What factors help to create a criminal: social, individual, or combination of factors?

1. Read the article and say whether your vision of breeding grounds of crime differs from the writer’s?

Roots of Crime10

Whenever the question of the social roots of crime arises the researchers of the problem will resort to strain theory and start speculating about criminal underworld, providing for the security, safety, shared interests of its members, segregated from the rest of the society. Those authors take solace in the knowledge that crime is engendered in the underprivileged world where poverty, unemployment, obtrusive overcrowding in poor physical conditions and a lack of leisure opportunities other than the pub expedite the process of transgression against laws and morals and a drift into criminal career.

An urban underworld forms an occupational community which is especially auspicious for the development of a subculture with implicit norms of criminal behavior, slang, and a special spirit sustaining the shared identity. Central to underworld code is the injunction11 not to inform on others. Association with other criminals complemented by the lack of association with the targets of crime inhibits any remorse about sustaining the shared identity.

The underworld, however, in the past decades has been fundamentally altered by the urban redevelopment of the inner-city areas and dispersal of the population to the suburbs.

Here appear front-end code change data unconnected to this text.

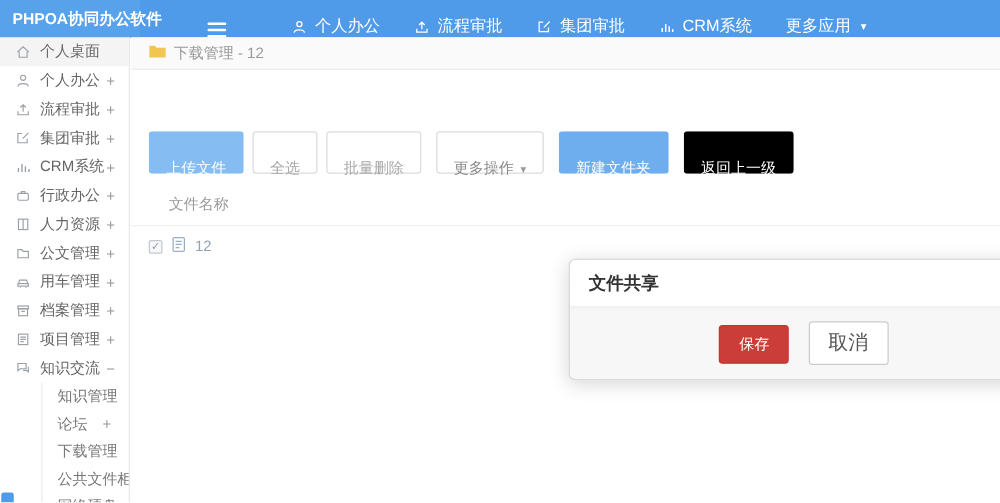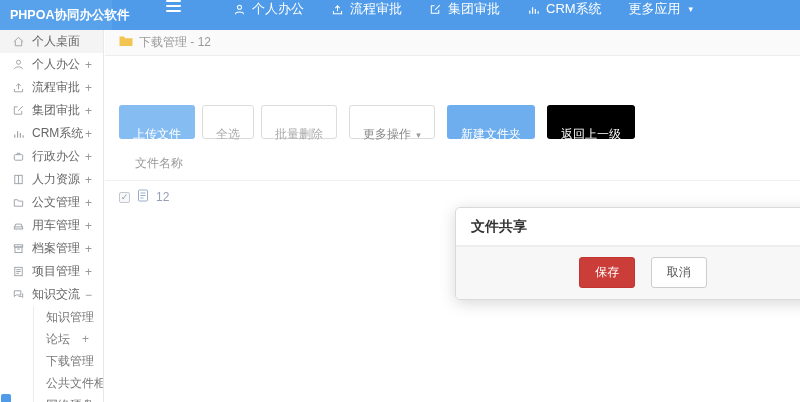--- a/index.html
+++ b/index.html
@@ -2,21 +2,21 @@
 <html><head>
 <meta charset="utf-8">
 <style>
   * { margin:0; padding:0; box-sizing:border-box; }
   html,body { width:800px; height:402px; overflow:hidden; background:#fff;
     font-family:"Liberation Sans","DejaVu Sans",sans-serif; font-size:12px; color:#666; }
   .app { position:relative; width:800px; height:402px; overflow:hidden; }
 
   
   .topnav { position:absolute; top:0; left:0; right:0; height:30px; background:#4F9BE9;
-    display:flex; align-items:flex-start; color:#fff;gap:26px; }
+    display:flex; align-items:flex-end; color:#fff;gap:26px; }
   .logo { width:112px; height:30px; line-height:30px; padding-left:10px; background:#58A2EB;
     font-weight:bold; font-size:12.5px; white-space:nowrap; }
   .hamburger { margin-left:28px; display:flex; flex-direction:column; gap:3px; cursor:pointer; }
   .hamburger i { display:block; width:15px; height:2px; background:#fff; border-radius:1px; }
   .topmenu { display:flex; align-items:center; margin-left:26px; gap:27px; font-size:13px; }
   .nav-item { display:flex; align-items:center; gap:6px; cursor:pointer; white-space:nowrap; }
   .nav-item svg { display:block; }
   .caret { font-size:9px; line-height:1; margin-left:2px; }
 
   
@@ -63,21 +63,21 @@
   .field-row textarea { width:223px; height:48px; border:1px solid #ccc; border-radius:3px;
     background:#fdfdfd; resize:both; outline:none; padding:4px 6px;
     font-family:"Liberation Sans","DejaVu Sans",sans-serif; }
   .select-link { display:inline-block; margin:7px 0 11px 48px; color:#4A96E8; cursor:pointer; }
   .modal-foot { background:#f7f7f7; border-top:1px solid #efefef; padding:10px 0 11px;
     text-align:center; border-radius:0 0 5px 5px; }
   .btn-save { background:#CB3D38; border:1px solid #c23630; color:#fff; border-radius:3px;
     padding:6px 15px; font-size:12px; margin-right:12px; cursor:pointer;
     font-family:"Liberation Sans","DejaVu Sans",sans-serif; }
   .btn-cancel { background:#fff; border:1px solid #ccc; color:#555; border-radius:3px;
-    padding:6px 15px; font-size:12px; cursor:pointer;
+    padding:6px 15px; font-size:16px; cursor:pointer;
     font-family:"Liberation Sans","DejaVu Sans",sans-serif; }
 
   .float-widget { position:absolute; left:1px; bottom:0; width:10px; height:8px;
     background:#4F9BE9; border-radius:2px 2px 0 0; }
 </style>
 </head>
 <body>
 
 <div class="app">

It now forms an extended social network rather than a particular physical locale. Crime character has also changed. In the previous century law-abiding community viewed burglary, violence against person, gambling, and prostitution as the most heinous acts. However today they are considered “petty, unsophisticated, unorganized, brutal and largely unprofitable”.

Growing affluence and, in particular, the increasing scale of business activity have given rise to project crime when criminals are especially fastidious about planning. Project crime involves a much smaller number of large thefts. To implement their plans criminals have to organize themselves more effectively: improved safes, alarm systems, and security vans require advanced discreet planning and a much higher level of cooperation. It is not unknown that people of high respectability have been associates in such crimes.

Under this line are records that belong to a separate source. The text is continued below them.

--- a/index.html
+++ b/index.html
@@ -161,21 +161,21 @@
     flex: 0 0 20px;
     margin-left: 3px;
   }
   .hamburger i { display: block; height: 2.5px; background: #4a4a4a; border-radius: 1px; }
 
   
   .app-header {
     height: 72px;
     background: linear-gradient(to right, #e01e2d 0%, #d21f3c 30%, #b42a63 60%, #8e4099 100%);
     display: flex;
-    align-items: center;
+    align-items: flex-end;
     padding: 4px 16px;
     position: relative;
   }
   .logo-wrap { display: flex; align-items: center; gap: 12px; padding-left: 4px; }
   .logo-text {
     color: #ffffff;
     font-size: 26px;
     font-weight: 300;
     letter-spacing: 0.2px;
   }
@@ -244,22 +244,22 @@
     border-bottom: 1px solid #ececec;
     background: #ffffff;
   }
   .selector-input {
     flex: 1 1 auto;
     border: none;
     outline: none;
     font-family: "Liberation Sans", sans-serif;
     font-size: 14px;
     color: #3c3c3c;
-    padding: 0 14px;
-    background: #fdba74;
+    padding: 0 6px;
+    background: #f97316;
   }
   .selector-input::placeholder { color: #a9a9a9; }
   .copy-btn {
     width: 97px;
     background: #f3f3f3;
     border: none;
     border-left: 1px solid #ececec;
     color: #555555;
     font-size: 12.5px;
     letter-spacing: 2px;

But a learned scholar once an epitome of cool, will be confused by the question about the frequency with which high-status people commit crimes themselves. With vehement anger this supporter of the thesis that crime and deviance are caused by pains of poverty and want will rebuke you saying that it’s the case for psychotherapists rather than researchers of law as those people are simply crazy.

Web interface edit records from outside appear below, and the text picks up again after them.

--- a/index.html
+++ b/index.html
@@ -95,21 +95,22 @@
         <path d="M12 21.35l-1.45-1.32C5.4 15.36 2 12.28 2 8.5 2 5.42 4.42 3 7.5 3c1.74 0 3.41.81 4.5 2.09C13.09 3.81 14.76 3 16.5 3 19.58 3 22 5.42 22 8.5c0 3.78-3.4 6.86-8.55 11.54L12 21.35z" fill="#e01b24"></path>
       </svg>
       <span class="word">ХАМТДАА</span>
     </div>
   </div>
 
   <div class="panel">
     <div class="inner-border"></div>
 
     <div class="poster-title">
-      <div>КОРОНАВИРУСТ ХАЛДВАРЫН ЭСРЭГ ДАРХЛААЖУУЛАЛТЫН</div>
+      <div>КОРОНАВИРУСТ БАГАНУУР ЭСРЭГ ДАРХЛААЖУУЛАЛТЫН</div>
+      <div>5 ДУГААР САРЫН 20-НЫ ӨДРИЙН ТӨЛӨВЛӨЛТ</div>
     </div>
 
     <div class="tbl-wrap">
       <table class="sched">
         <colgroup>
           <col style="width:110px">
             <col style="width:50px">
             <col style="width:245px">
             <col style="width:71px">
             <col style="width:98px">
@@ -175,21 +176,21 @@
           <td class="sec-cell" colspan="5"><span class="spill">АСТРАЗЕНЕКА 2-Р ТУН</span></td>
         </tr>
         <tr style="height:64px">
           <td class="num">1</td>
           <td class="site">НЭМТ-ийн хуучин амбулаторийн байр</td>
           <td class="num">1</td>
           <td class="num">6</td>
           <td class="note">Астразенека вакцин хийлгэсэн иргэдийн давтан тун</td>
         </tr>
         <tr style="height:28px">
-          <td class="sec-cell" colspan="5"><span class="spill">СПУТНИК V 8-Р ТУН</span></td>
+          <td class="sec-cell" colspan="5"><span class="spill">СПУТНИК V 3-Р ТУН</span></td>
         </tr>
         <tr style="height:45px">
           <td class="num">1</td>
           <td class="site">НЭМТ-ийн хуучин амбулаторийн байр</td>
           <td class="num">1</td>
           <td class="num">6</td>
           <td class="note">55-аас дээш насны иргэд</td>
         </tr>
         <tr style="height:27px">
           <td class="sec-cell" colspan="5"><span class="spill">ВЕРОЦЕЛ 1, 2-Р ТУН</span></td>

Now however a new concept of white-collar crime is gradually gaining ground. White-collar crimes are committed by “a person of respectability and high social status in the course of his occupation”, and they quite often involve violations of trust. Though zealous advocates of strain theory believe that those people involved in fraudulent shams need medical rehabilitation rather than prison sentence and their wealth is extenuating circumstance and a proof that the crime was committed in the fit of insanity, their opponents, now numerous, will refute this argument. They maintain that if upper-status people flout the rules of the society they shouldn’t redeem themselves by just making amends. There is no disparity in motivation impelling the poor and the rich to break the law. Princes as well as paupers can be overcome by greed and temptation.